Question regarding LSA and the "-1 terms found" error.

Brian Ballsun-Stanton

unread,

Oct 18, 2013, 11:38:48 PM10/18/13

to semanti...@googlegroups.com

While setting up an LSA index for one of my students, I ran into the following error:

"There are -1 terms (and 480 docs)."

java pitt.search.semanticvectors.LSA -termweight idf -luceneindexpath positional_index/
Set up LSA indexer.
Dimension: 200 Minimum frequency = 0 Maximum frequency = 2147483647 Number non-alphabet characters = 2147483647
There are -1 terms (and 480 docs).
Exception in thread "main" java.lang.NegativeArraySizeException
at pitt.search.semanticvectors.LSA.smatFromIndex(LSA.java:96)
at pitt.search.semanticvectors.LSA.main(LSA.java:240)

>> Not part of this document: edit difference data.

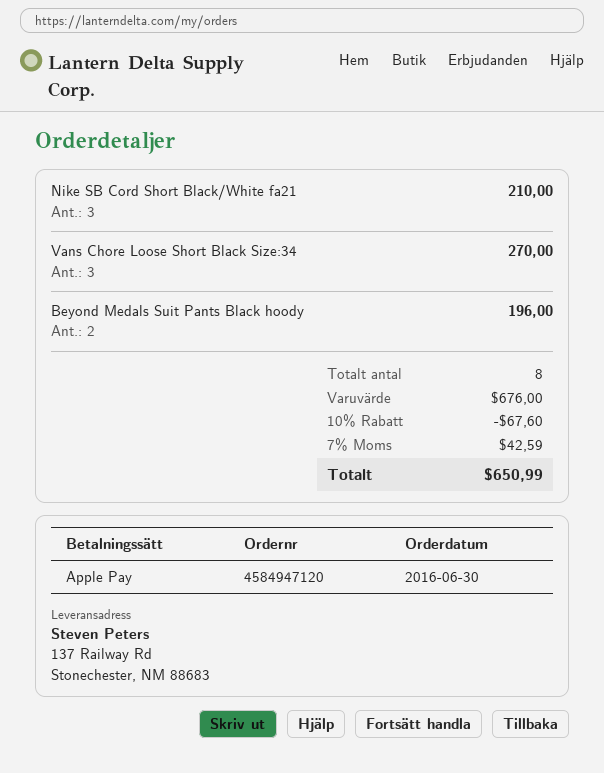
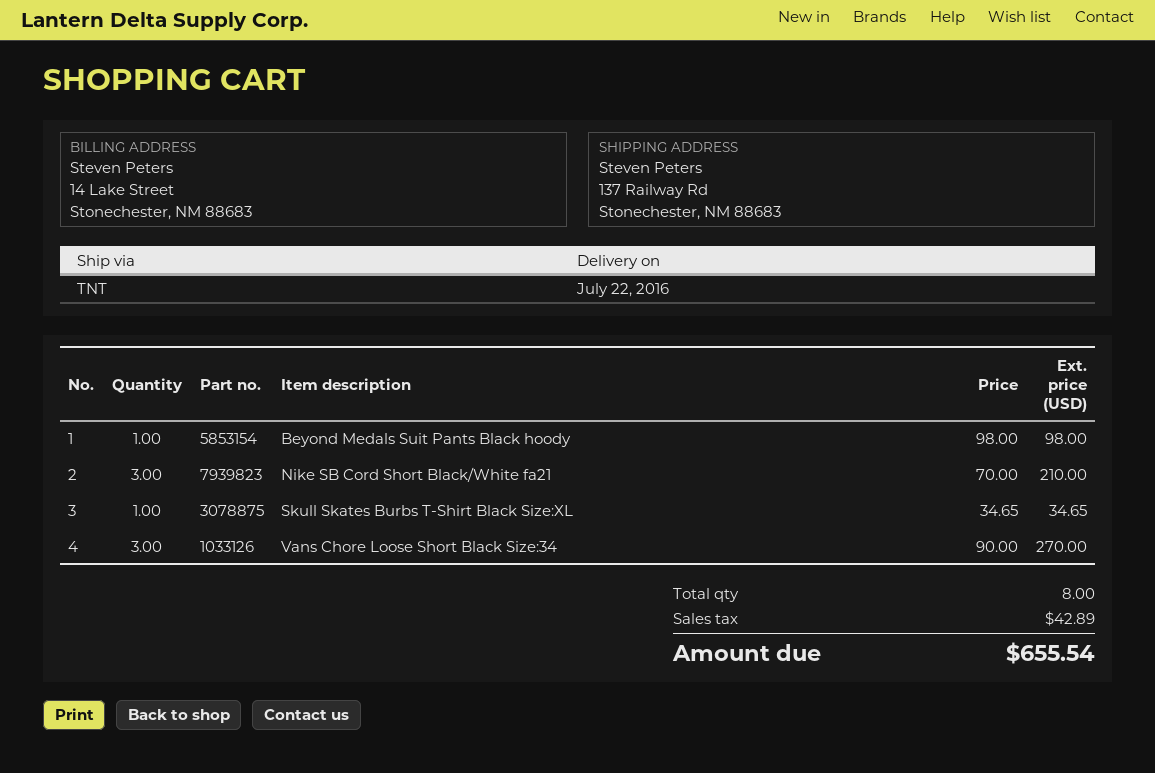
Beyond Medals Suit Pants Black hoody: 2 for 196.00 -> 1 for 98.00
Skull Skates Burbs T-Shirt Black Size:XL: none -> 1 for 34.65
discount: 10% = 67.60 -> none
tax: 42.59 -> 42.89
total: 650.99 -> 655.54

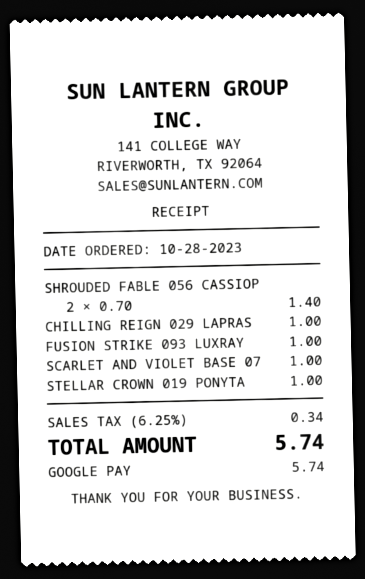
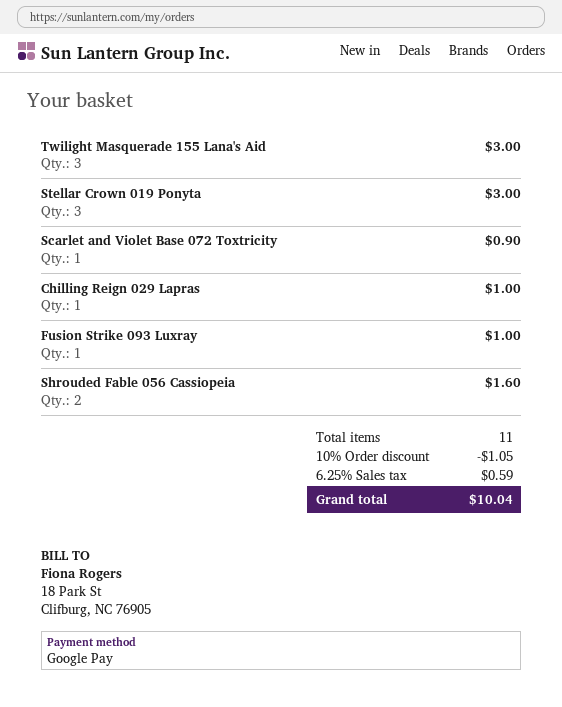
SHROUDED FABLE 056 CASSIOP: 2 for 1.40 -> 2 for 1.60
SCARLET AND VIOLET BASE 07: 1 for 1.00 -> 1 for 0.90
STELLAR CROWN 019 PONYTA: 1 for 1.00 -> 3 for 3.00
Twilight Masquerade 155 Lana's Aid: none -> 3 for 3.00
discount: none -> 10% = 1.05
tax: 6.25% = 0.34 -> 6.25% = 0.59
total: 5.74 -> 10.04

The corpus is smallish with 480 docs (as shown above) and buildPositionalIndex ran (mostly) fine:

java pitt.search.semanticvectors.BuildPositionalIndex -windowradius 2 -luceneindexpath positional_index/ Building positional index, Lucene index: positional_index/, Seedlength: 10, Vector length: 200, Vector type: REAL, Minimum term frequency: 0, Maximum term frequency: 2147483647, Number non-alphabet characters: 2147483647, Window radius: 2, Fields to index: [contents]
Created basic term vectors for 128740 terms (and 480 docs).
Processed 0 documents ... Created 128740 term vectors ...
Normalizing term vectors.
About to write 128740 vectors of dimension 200 to Lucene format file: termtermvectors.bin ... finished writing vectors.
Writing vectors incrementally to file docvectors.bin ... Oct 19, 2013 3:35:12 AM pitt.search.semanticvectors.IncrementalDocVectors trainIncrementalDocVectors
SEVERE: No term vector for document 246
Finished writing vectors.

So the corpus is extant and readable (in a general sense such that queries with the positional index are possible, though I'm not sure of the quality of their results)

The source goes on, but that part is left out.